*** Opening of Input ***

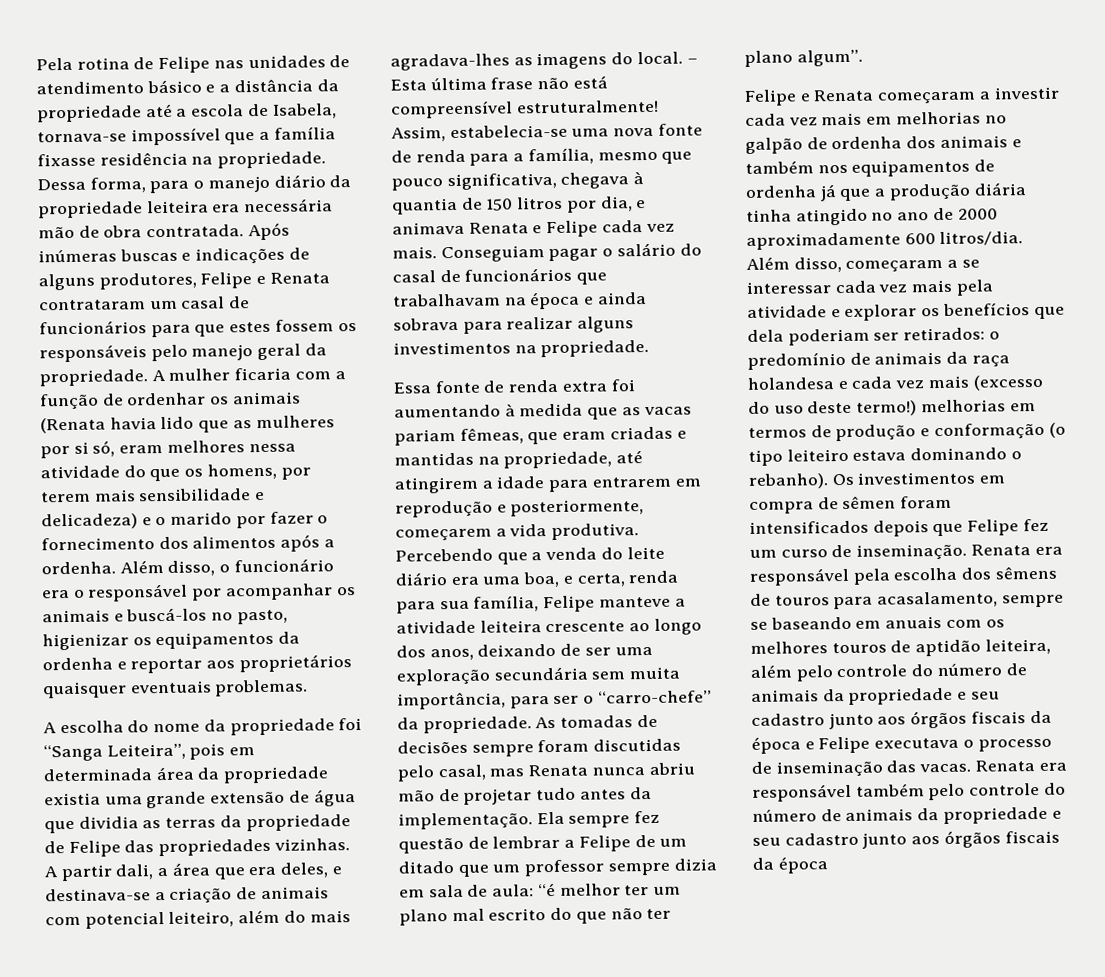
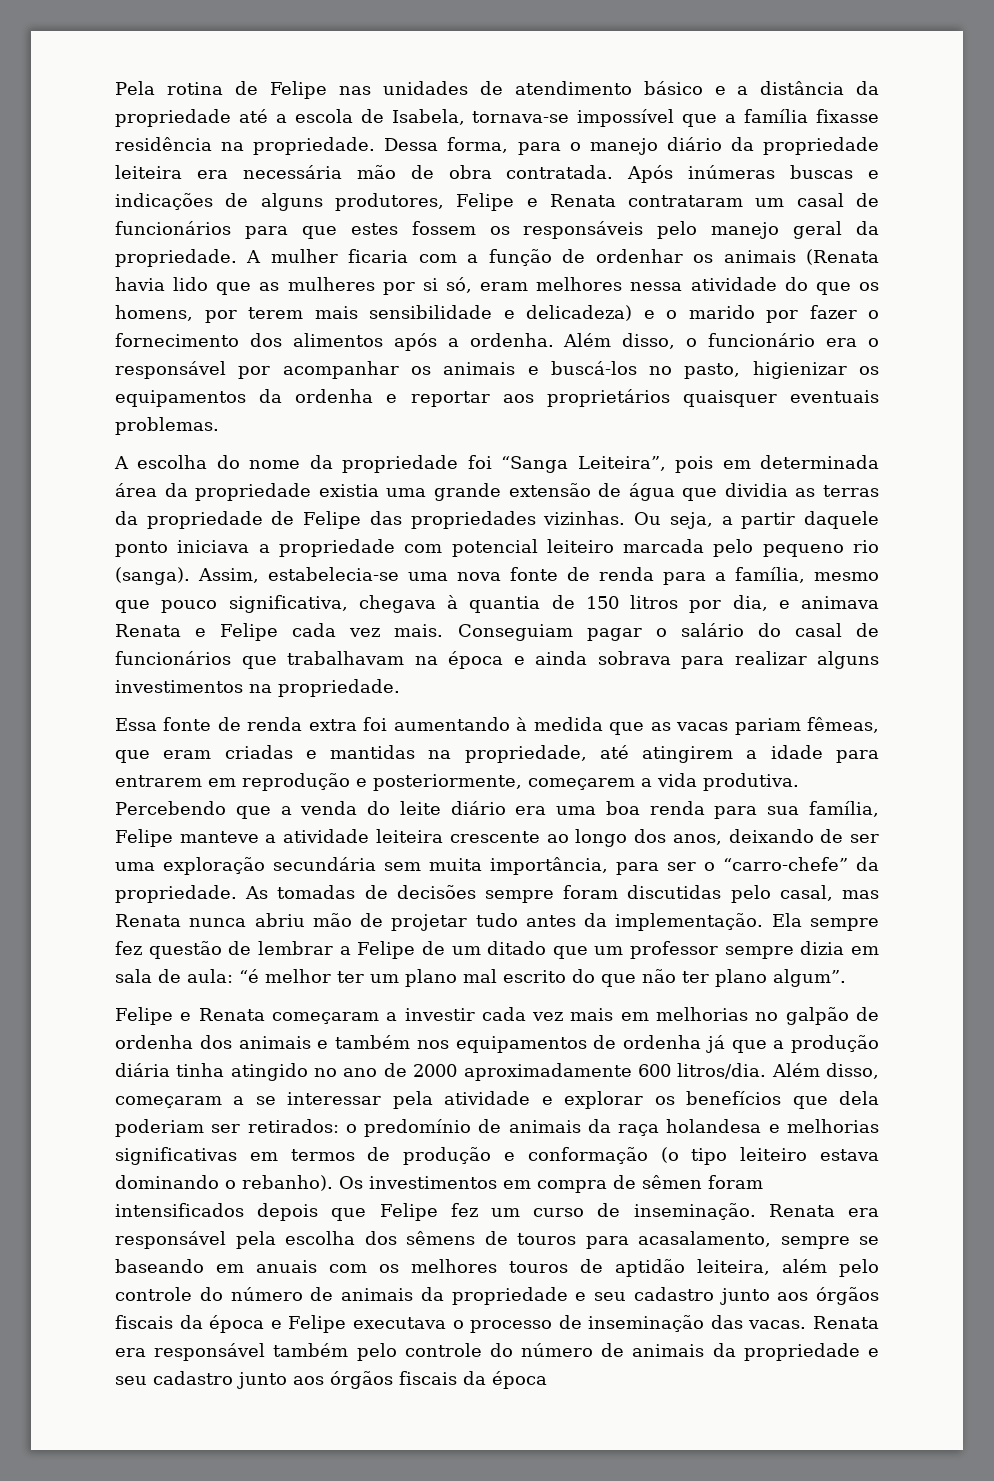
- A partir dali, a área que era deles, e destinava-se a criação de animais com potencial leiteiro, além do mais agradava-lhes as imagens do local. – Esta última frase não está compreensível estruturalmente!
+ Ou seja, a partir daquele ponto iniciava a propriedade com potencial leiteiro marcada pelo pequeno rio (sanga).
- Percebendo que a venda do leite diário era uma boa, e certa, renda para sua família, Felipe manteve a atividade leiteira crescente ao longo dos anos, deixando de ser uma exploração secundária sem muita importância, para ser o “carro-chefe” da propriedade.
+ Percebendo que a venda do leite diário era uma boa renda para sua família, Felipe manteve a atividade leiteira crescente ao longo dos anos, deixando de ser uma exploração secundária sem muita importância, para ser o “carro-chefe” da propriedade.
- Além disso, começaram a se interessar cada vez mais pela atividade e explorar os benefícios que dela poderiam ser retirados: o predomínio de animais da raça holandesa e cada vez mais (excesso do uso deste termo!) melhorias em termos de produção e conformação (o tipo leiteiro estava dominando o rebanho).
+ Além disso, começaram a se interessar pela atividade e explorar os benefícios que dela poderiam ser retirados: o predomínio de animais da raça holandesa e melhorias significativas em termos de produção e conformação (o tipo leiteiro estava dominando o rebanho).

*** Close of Input ***

**Task objective**
Pull out each line of the records holding the string "potencial".

**Task output**
- A partir dali, a área que era deles, e destinava-se a criação de animais com potencial leiteiro, além do mais agradava-lhes as imagens do local. – Esta última frase não está compreensível estruturalmente!
+ Ou seja, a partir daquele ponto iniciava a propriedade com potencial leiteiro marcada pelo pequeno rio (sanga).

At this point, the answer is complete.